By Barbara Gayle, Staff ReporterTHE CONTROVERSIAL mandatory death sentence imposed on persons convicted of capital murder is to be decided by the United Kingdom.
Lawyers representing Lambert Watson, one of the prisoners challenging the death sentence, will be going to the Court of Appeal next week for leave to take the matter to the Privy Council.
Last month, the Court of Appeal handed down a unanimous decision in the case of Watson that the mandatory death sentence was not unconstitutional and emphasised that it was the extremely violent murder cases over the last 12 years which necessitated the retention of the death sentence.
However, in the case of Dale Boxx, who was convicted of murder and sentenced to hang, Justice Downer said in his dissenting judgment last month that the death sentence was not mandatory.
BRUTAL DOUBLE MURDER
Watson, a labourer, of Anchovy, St. James, was convicted in the Hanover Circuit Court on June 15, 1999 of the September 1997 murders of his nine-month-old daughter and her 24-year-old mother. He fatally stabbed Georgiana Watson and Eugenie Samuels, of Anchovy, because Samuels had sued him for child support. The bodies with multiple stab wounds were found in bushes at Knockalva, Hanover, on September 18, 1997. Watson was convicted of two counts of murder and sentenced to hang.
Watson appealed to the United Kingdom Privy Council against his murder convictions and death sentence. While his appeal was being heard, he filed a supplementary petition contending that the mandatory sentence of death was unconstitutional.
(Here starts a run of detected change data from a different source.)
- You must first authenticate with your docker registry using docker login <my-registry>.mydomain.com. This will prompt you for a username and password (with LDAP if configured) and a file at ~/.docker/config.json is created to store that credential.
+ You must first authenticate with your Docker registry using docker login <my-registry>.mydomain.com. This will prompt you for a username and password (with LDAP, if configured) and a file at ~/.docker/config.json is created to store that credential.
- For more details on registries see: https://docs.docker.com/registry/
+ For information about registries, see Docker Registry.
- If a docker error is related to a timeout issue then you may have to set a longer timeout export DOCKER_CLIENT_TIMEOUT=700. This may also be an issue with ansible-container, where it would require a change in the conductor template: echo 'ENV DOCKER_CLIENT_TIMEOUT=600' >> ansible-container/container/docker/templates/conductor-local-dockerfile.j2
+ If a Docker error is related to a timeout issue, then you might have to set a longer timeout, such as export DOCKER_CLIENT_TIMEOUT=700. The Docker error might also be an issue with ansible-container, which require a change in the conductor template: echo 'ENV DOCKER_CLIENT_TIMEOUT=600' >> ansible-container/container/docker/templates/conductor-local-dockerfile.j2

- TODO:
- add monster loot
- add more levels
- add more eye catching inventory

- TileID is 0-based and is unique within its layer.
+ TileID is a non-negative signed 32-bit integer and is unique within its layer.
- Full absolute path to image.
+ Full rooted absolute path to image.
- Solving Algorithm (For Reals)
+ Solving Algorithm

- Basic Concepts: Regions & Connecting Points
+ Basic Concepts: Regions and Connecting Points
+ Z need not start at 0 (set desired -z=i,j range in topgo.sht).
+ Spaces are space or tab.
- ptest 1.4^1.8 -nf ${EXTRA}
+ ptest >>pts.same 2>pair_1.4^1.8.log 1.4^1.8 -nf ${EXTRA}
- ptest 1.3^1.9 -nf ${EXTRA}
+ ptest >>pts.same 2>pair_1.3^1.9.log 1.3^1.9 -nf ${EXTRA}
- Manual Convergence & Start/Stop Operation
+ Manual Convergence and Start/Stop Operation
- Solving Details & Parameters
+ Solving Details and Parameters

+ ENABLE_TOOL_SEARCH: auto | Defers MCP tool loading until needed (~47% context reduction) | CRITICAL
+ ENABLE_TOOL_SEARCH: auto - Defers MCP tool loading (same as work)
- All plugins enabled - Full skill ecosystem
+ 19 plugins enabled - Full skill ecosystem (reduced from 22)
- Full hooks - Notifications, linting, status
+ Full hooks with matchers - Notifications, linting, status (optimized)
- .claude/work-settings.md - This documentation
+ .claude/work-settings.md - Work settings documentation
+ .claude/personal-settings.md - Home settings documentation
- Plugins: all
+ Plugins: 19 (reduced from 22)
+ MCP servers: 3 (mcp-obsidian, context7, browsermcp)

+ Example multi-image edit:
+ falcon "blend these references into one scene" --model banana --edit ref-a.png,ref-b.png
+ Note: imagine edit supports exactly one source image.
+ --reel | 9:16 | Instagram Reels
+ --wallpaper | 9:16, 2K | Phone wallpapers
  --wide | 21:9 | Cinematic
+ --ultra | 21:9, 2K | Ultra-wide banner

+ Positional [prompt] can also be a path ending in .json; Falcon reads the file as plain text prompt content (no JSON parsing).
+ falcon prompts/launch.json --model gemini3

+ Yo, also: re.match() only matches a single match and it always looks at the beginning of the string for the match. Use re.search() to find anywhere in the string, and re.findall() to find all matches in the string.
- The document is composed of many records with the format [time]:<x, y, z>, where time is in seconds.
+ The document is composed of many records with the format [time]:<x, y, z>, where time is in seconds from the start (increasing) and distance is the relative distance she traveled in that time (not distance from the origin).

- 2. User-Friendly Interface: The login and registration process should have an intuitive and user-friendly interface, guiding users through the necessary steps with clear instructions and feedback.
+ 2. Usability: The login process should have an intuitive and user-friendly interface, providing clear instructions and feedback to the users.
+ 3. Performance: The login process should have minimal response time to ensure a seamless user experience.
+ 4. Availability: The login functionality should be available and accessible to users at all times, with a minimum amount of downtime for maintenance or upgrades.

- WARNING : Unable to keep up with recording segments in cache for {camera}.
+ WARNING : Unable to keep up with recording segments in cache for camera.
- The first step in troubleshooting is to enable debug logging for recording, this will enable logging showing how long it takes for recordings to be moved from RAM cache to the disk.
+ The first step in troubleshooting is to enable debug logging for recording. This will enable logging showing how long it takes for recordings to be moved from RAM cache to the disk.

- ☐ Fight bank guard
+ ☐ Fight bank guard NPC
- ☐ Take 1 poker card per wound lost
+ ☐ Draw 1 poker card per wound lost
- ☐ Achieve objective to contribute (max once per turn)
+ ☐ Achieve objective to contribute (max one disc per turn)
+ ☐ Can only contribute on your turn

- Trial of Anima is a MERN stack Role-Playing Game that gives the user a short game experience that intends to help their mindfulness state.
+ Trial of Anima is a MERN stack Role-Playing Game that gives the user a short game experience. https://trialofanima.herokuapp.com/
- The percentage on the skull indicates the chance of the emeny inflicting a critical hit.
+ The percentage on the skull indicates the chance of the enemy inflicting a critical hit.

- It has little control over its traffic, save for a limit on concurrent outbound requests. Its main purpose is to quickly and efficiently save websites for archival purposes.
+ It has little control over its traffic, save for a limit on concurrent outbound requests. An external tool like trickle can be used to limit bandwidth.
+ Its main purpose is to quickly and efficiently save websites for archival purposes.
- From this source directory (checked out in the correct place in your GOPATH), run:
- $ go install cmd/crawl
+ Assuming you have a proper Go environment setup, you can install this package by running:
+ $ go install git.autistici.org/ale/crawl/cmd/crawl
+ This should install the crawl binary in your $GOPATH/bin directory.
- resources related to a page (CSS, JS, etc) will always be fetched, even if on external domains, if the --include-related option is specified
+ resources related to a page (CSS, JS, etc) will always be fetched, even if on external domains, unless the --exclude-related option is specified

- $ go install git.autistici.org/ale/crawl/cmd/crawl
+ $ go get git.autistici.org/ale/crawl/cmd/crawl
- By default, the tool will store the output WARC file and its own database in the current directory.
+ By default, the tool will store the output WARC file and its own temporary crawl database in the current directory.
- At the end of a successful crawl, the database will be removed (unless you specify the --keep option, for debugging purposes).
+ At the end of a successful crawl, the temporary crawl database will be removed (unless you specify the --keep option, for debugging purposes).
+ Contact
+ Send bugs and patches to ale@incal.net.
He also claimed that he should have been given a hearing before the death sentence was passed.
The Privy Council dismissed Watson's appeal against his convictions but sent back the case for the Court of Appeal to make rulings on the points raised.
In dismissing Watson's appeal last month, the Court of Appeal, comprising Ian Forte, president of the Court of Appeal, Justice Seymour Panton and Justice Neville Clarke (acting), held that Watson was not entitled to a hearing to challenge the death sentence because "the constitutionality of the mandatory death sentence cannot be challenged".
The court said that in 1992 when Parliament made provisions for two categories of murder and retained the death penalty for capital murder, Parliament must "have weighed in a general way, the proportionality of murders committed in those well-considered and defined areas against the finality of the death penalty."